• PROBLEM DESCRIPTION:
Where does "filter" appear in the data? Return each line that holds it.

• Version difference data:
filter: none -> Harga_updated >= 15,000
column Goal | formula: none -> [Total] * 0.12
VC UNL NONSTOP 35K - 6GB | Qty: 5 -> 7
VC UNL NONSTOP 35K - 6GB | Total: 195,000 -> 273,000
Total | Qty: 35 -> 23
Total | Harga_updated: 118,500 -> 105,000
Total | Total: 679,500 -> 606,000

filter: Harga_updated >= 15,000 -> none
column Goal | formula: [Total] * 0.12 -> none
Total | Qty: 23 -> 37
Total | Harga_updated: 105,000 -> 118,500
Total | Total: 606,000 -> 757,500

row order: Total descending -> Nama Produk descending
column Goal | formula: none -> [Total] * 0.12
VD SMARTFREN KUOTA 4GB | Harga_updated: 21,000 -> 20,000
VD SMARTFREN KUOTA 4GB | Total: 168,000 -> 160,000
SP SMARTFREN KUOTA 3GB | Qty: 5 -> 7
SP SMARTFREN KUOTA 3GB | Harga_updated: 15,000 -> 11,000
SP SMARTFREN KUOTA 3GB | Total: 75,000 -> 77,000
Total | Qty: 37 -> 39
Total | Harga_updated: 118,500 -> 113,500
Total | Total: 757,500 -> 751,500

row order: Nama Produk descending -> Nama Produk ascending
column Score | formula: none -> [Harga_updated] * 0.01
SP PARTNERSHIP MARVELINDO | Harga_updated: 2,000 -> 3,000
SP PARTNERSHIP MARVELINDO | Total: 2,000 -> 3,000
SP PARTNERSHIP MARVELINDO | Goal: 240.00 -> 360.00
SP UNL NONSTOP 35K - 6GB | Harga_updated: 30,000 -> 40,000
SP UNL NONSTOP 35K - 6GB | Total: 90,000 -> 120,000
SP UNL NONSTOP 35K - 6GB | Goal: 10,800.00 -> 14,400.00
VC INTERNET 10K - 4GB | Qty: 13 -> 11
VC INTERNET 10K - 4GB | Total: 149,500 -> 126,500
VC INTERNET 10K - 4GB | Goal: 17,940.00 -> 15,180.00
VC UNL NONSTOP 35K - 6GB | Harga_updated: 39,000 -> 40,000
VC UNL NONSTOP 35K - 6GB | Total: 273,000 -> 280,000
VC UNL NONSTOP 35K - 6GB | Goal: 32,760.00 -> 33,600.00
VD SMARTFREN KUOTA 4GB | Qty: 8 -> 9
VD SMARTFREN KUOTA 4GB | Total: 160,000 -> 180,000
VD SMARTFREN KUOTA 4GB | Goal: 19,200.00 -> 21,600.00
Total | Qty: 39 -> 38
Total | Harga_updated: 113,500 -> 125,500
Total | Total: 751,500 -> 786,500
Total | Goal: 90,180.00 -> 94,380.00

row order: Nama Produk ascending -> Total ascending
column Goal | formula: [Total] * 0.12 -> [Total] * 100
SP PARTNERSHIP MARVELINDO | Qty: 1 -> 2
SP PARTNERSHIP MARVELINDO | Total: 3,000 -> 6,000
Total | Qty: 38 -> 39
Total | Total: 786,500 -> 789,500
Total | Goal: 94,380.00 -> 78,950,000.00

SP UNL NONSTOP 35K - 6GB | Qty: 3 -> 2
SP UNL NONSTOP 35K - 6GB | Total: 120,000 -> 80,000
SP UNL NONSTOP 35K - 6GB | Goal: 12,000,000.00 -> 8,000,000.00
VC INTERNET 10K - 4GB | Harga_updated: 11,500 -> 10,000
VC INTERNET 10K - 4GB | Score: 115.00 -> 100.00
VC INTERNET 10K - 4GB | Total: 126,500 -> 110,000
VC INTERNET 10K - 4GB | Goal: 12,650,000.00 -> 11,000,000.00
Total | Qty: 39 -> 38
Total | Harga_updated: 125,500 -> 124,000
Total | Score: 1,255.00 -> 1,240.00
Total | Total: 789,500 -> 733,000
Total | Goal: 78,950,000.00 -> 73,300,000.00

• TASK ANSWER:
filter: none -> Harga_updated >= 15,000
filter: Harga_updated >= 15,000 -> none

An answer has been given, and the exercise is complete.